Ubuntu

[SRU] update to include stable fixes for OVS 1.4

Reported by dan wendlandt on 2012-07-06
14
This bug affects 1 person
Affects Status Importance Assigned to Milestone
openvswitch (Ubuntu)
Undecided
Unassigned
Precise
Medium
Adam Gandelman
Quantal
Undecided
Unassigned

Bug Description

[IMPACT]

 * ovs-vsswitchd crashes when processing IPv6 neighbor discovery packets with VLAN headers received in a tunnel configured with key=flow or in_key=flow.

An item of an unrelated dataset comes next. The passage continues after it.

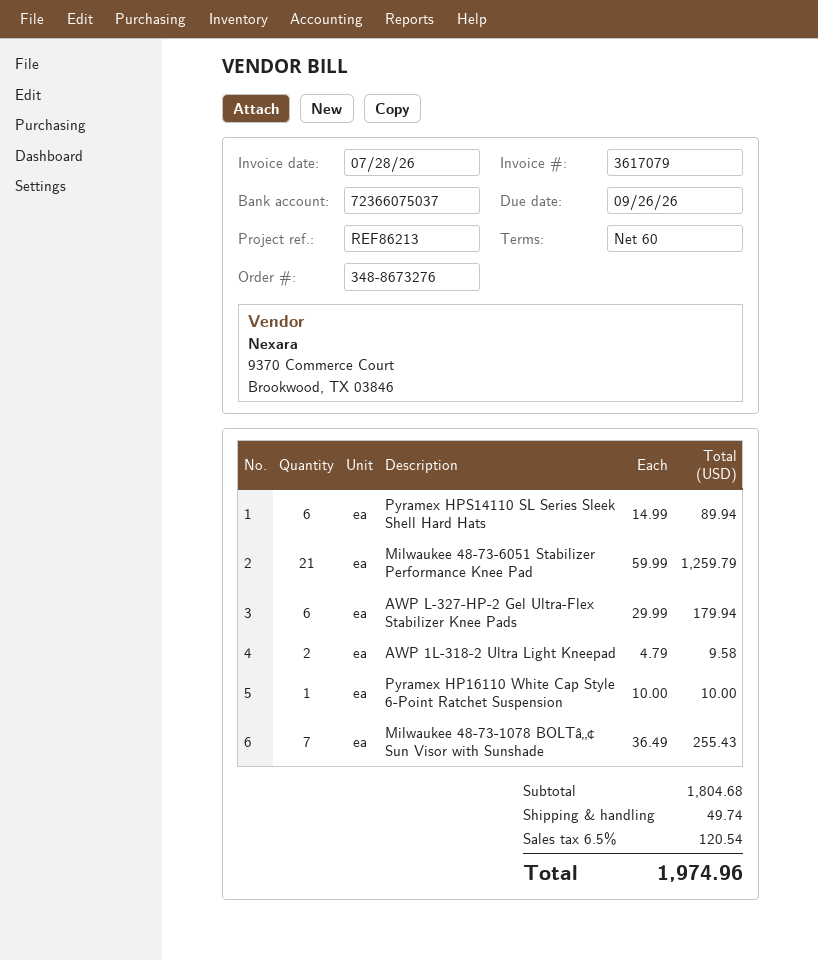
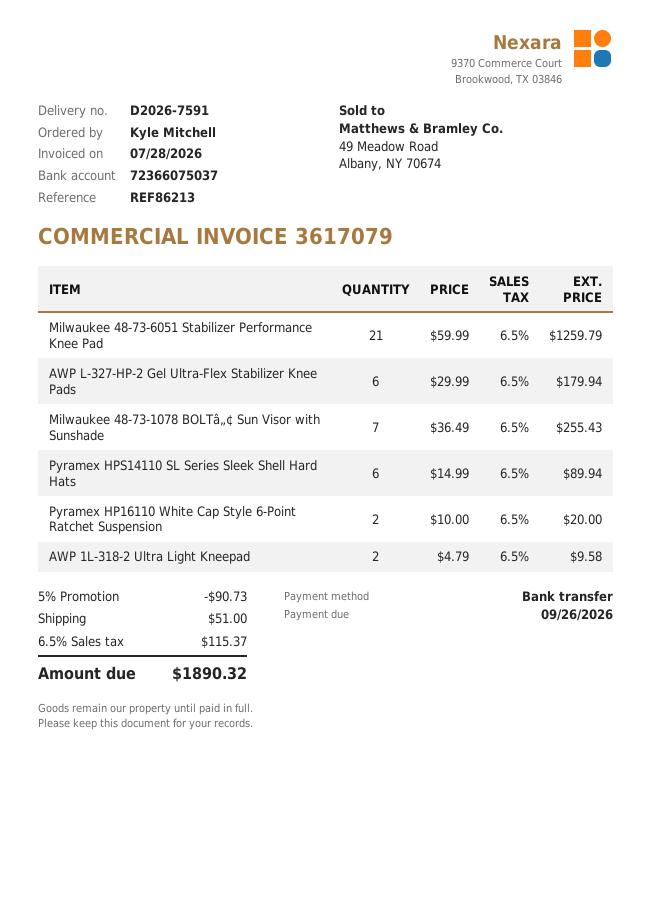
Pyramex HP16110 White Cap Style 6-Point Ratchet Suspension: 1 x 10.00 = 10.00 -> 2 x 10.00 = 20.00
discount: none -> 5% = 90.73
shipping: 49.74 -> 51.00
tax: 6.5% = 120.54 -> 6.5% = 115.37
total: 1974.96 -> 1890.32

 * This bug affects us from pushing a change to to the OpenStack Quantum project, which uses OVS on Ubuntu precise quite heavily.

[TESTCASE]

 * Install the current openvswitch package from precise (1.4.0) on two machines. Then, create tunnel ports between the two machines. Next attach a VM to each of the ovs_bridges and add flow table entries which cause traffic entering the bridge to be appended with a VLAN_ID and then output a tunnel port. When IPv6 neighbor discovery packets from the vm enter this port ovs-vswitchd will crash.

[Regression Potential]

 * None

[Other Info]
 * Patch: http://openvswitch.org/cgi-bin/gitweb.cgi?p=openvswitch;a=commitdiff_plain;h=11f84dce005dd14a374ab2ef5f8c25bcf8285a36;hp=776cf91b42f631b4929fffe8ddd2aa06b40ea24c
 * Mailing list discussion: http://openvswitch.org/pipermail/dev/2012-May/017249.html
 * Link to patch that exposes this issue in openstack Quantum: https://review.openstack.org/#/c/9416/

>> Original bug report <<

Hello,

I'm the lead of the OpenStack Quantum project, which uses OVS on Ubuntu precise quite heavily.

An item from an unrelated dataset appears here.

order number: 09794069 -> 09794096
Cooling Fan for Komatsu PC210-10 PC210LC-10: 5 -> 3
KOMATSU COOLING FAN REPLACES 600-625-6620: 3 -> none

We have a bug fix for an issue in Quantum that necessarily triggers a bug in OVS 1.4.0 that has been fixed in the stable 1.4.2 release. We want to push our fix, but pushing it before precise has the corresponding OVS bugfix would cause many people to experience the OVS bug, which is actually worse than the bug we've fixed in Quantum.

Can we get precise upgraded to OVS 1.4.2?

If this isn't the right venue to request this, please point me to the right place.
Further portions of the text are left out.